» **Material provided**:
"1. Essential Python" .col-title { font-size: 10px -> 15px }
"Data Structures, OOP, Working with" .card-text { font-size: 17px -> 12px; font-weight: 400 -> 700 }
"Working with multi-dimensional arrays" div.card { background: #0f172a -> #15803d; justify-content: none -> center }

* * *

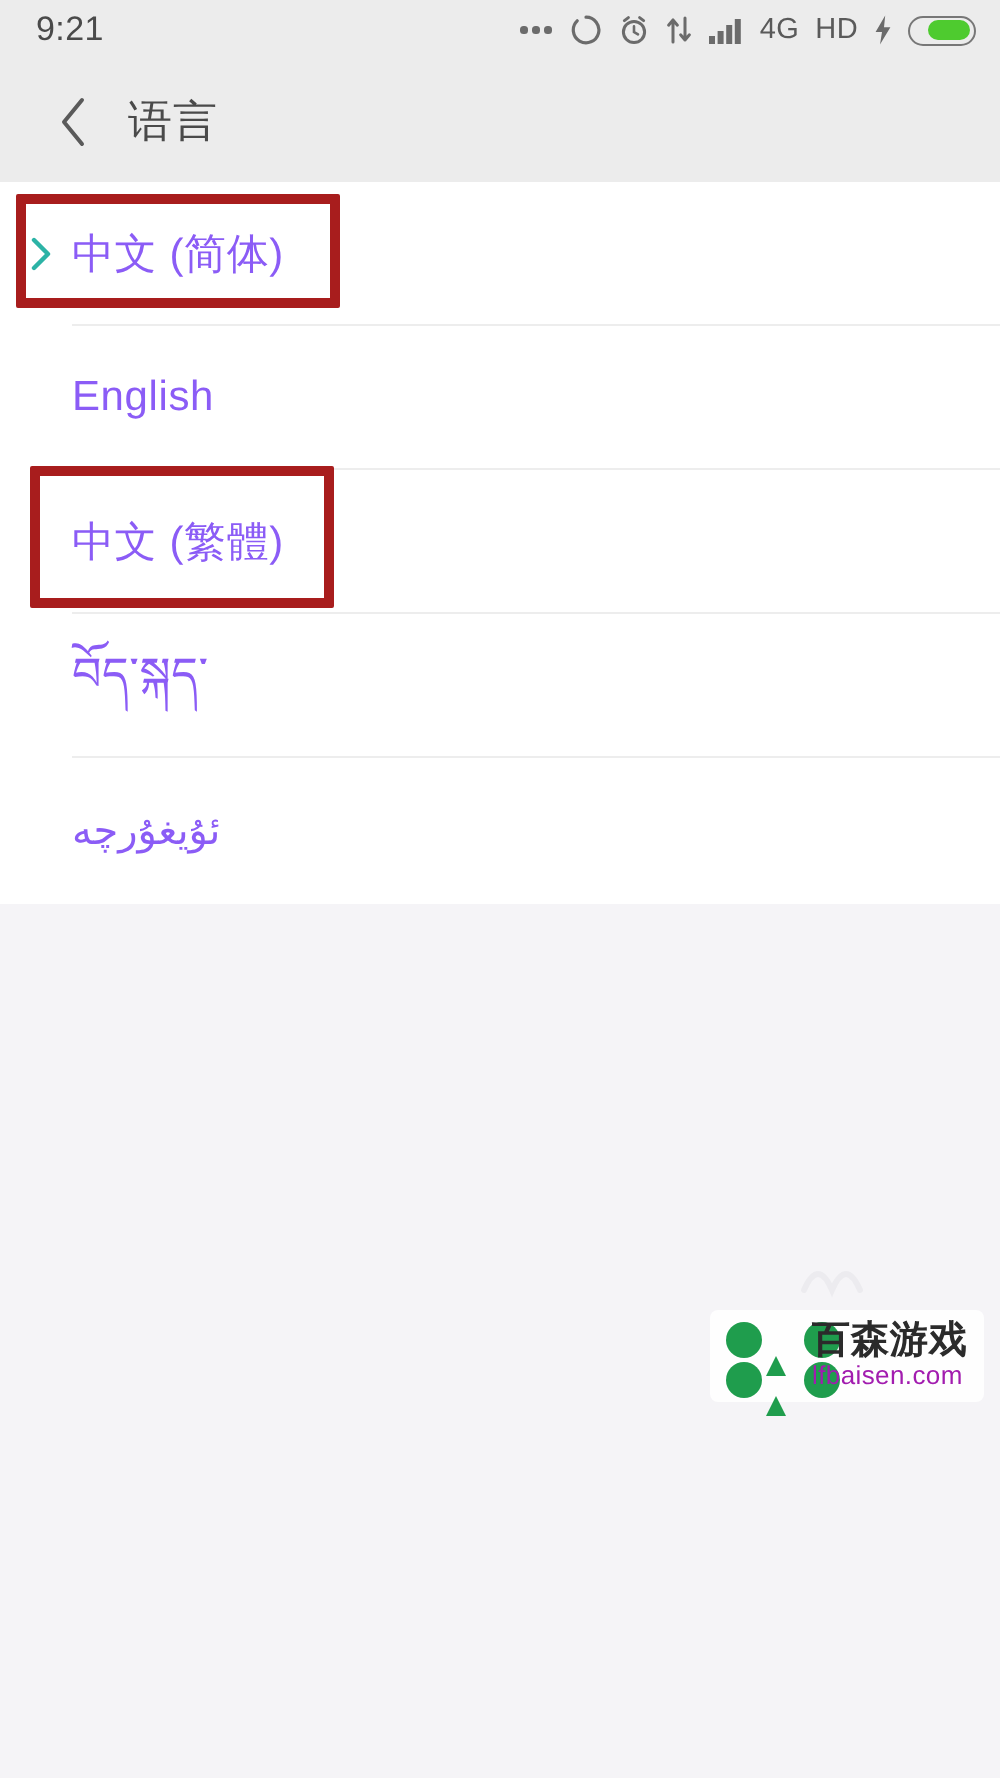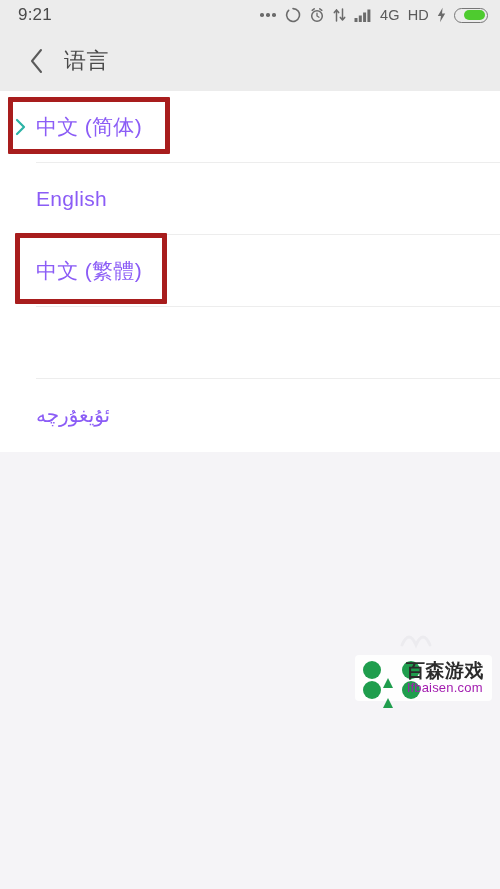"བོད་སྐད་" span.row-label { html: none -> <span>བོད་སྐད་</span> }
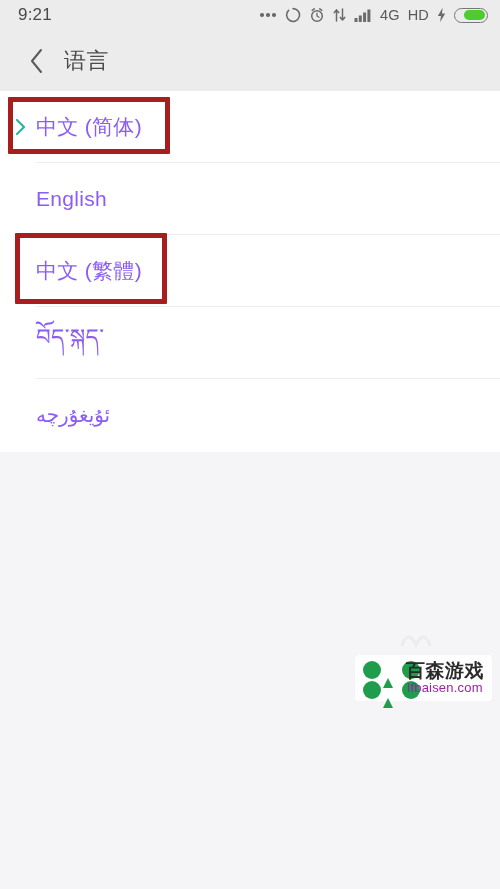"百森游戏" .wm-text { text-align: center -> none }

» **The problem**: Out of the data above, transcribe exactly and only the lines starting with the line that has "font-size: 10px ->" and going on through the line that has "background: #0f172a ->", both included.

» **Response below**:
"1. Essential Python" .col-title { font-size: 10px -> 15px }
"Data Structures, OOP, Working with" .card-text { font-size: 17px -> 12px; font-weight: 400 -> 700 }
"Working with multi-dimensional arrays" div.card { background: #0f172a -> #15803d; justify-content: none -> center }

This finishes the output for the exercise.